Rare Presentation of Churg-Strauss Syndrome: Intracerebral Hemorrhage, Subdural Hemorrhage and an Intracranial Aneurysm (P2.103)

2014 
OBJECTIVE: To report a rare case of Churg-Strauss syndrome (CSS) who presented with right visual field cut and found to have an intracerebral and subdural hemorrhage along with an aneurysm of the distal parieto-occipital branch of the left MCA. BACKGROUND: CSS is a systemic, necrotizing small to medium-vessel vasculitis that is characterized by asthma, hyper-eosinophilia, paranasal sinus abnormalities, extra-pulmonary vasculitis with rare neurological complications. CASE SUMMARY: 48 year old man with PMH significant for adult-onset asthma diagnosed 2 years prior to admission and peripheral neuropathy diagnosed 1 year ago, presented to an outside hospital with a 2 day history of headache and visual disturbance. CTH revealed a left occipital hemorrhage. Neurological exam revealed a right homonymous hemianopia, normal motor exam, sensory deficits to all modalities in lower extremities along with decreased ankle jerk and patellar reflexes. RESULTS: Labs on admission revealed leukocytosis of 32.2 with marked eosinophilia of 77 %, elevated ESR at 47 and elevated CRP of 83.5. Autoimmune, ID and malignancy work-up was unremarkable. MRI of the brain showed left temporal-occipital embolic ischemic infarcts, left occipital intracerebral hemorrhage and left temporal-occipital subdural hemorrhage.

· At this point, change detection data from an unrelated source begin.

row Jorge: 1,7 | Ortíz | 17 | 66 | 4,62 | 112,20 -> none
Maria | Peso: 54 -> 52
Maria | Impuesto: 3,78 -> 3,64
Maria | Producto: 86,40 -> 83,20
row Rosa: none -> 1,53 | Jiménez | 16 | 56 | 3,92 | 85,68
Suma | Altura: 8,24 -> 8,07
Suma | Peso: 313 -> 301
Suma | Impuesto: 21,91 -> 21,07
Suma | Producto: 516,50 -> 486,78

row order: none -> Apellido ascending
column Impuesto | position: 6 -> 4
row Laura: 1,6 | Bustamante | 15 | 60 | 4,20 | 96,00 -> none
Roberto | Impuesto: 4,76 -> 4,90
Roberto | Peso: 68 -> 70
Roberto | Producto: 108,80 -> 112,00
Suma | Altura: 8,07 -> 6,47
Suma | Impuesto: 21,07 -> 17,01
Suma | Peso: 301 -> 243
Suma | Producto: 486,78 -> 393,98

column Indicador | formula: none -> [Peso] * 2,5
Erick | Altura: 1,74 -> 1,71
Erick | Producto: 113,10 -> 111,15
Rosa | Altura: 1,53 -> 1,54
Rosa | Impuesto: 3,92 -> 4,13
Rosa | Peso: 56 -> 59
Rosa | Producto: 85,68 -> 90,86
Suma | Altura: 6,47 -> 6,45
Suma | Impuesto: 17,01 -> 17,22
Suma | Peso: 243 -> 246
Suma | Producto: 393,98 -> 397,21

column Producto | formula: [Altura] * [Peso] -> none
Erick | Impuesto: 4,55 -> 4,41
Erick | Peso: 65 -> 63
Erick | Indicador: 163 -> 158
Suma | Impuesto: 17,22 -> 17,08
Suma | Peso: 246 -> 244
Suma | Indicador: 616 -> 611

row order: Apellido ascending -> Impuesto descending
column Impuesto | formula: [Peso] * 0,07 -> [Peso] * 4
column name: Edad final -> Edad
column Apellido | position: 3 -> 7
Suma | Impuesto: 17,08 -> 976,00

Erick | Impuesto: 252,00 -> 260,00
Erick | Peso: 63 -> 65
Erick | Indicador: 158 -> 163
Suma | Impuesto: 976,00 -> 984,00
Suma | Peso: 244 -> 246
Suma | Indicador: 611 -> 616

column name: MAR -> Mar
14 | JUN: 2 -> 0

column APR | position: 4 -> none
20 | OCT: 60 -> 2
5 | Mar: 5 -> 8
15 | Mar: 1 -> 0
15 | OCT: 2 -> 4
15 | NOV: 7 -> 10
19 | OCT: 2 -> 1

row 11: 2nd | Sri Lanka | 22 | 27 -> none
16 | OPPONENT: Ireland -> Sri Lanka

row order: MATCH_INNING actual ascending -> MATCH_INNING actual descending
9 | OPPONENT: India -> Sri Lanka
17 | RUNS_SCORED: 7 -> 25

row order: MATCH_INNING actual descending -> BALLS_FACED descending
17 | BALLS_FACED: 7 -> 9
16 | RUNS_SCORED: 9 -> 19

Cerebral angiogram revealed a microaneurysm arising from the distal m4 segment of the parieto-occipital branch of the left MCA. EKG showed left bundle branch block. TEE showed multiple masses measuring 0.5-1cm attached to the left ventricular wall and depressed EF of 30-35%. CT of chest, abdomen and pelvis revealed opacities in lung, liver, kidney and spleen along with bilateral hilar lymphadenopathy. DISCUSSION: CSS can present with rare neurologic complications namely peripheral neuropathy, ischemic and hemorrhagic stroke and much less commonly - intracranial aneurysms. Our patient also had cardiac masses that resolved after treatment with high dose steroids. Subdural hemorrhage along with a left MCA aneurysm related to CSS has not been previously reported in literature. Disclosure: Dr. Chahil has nothing to disclose. Dr. Morgan has nothing to disclose. Dr. Gonzales has nothing to disclose. Dr. Wu has nothing to disclose.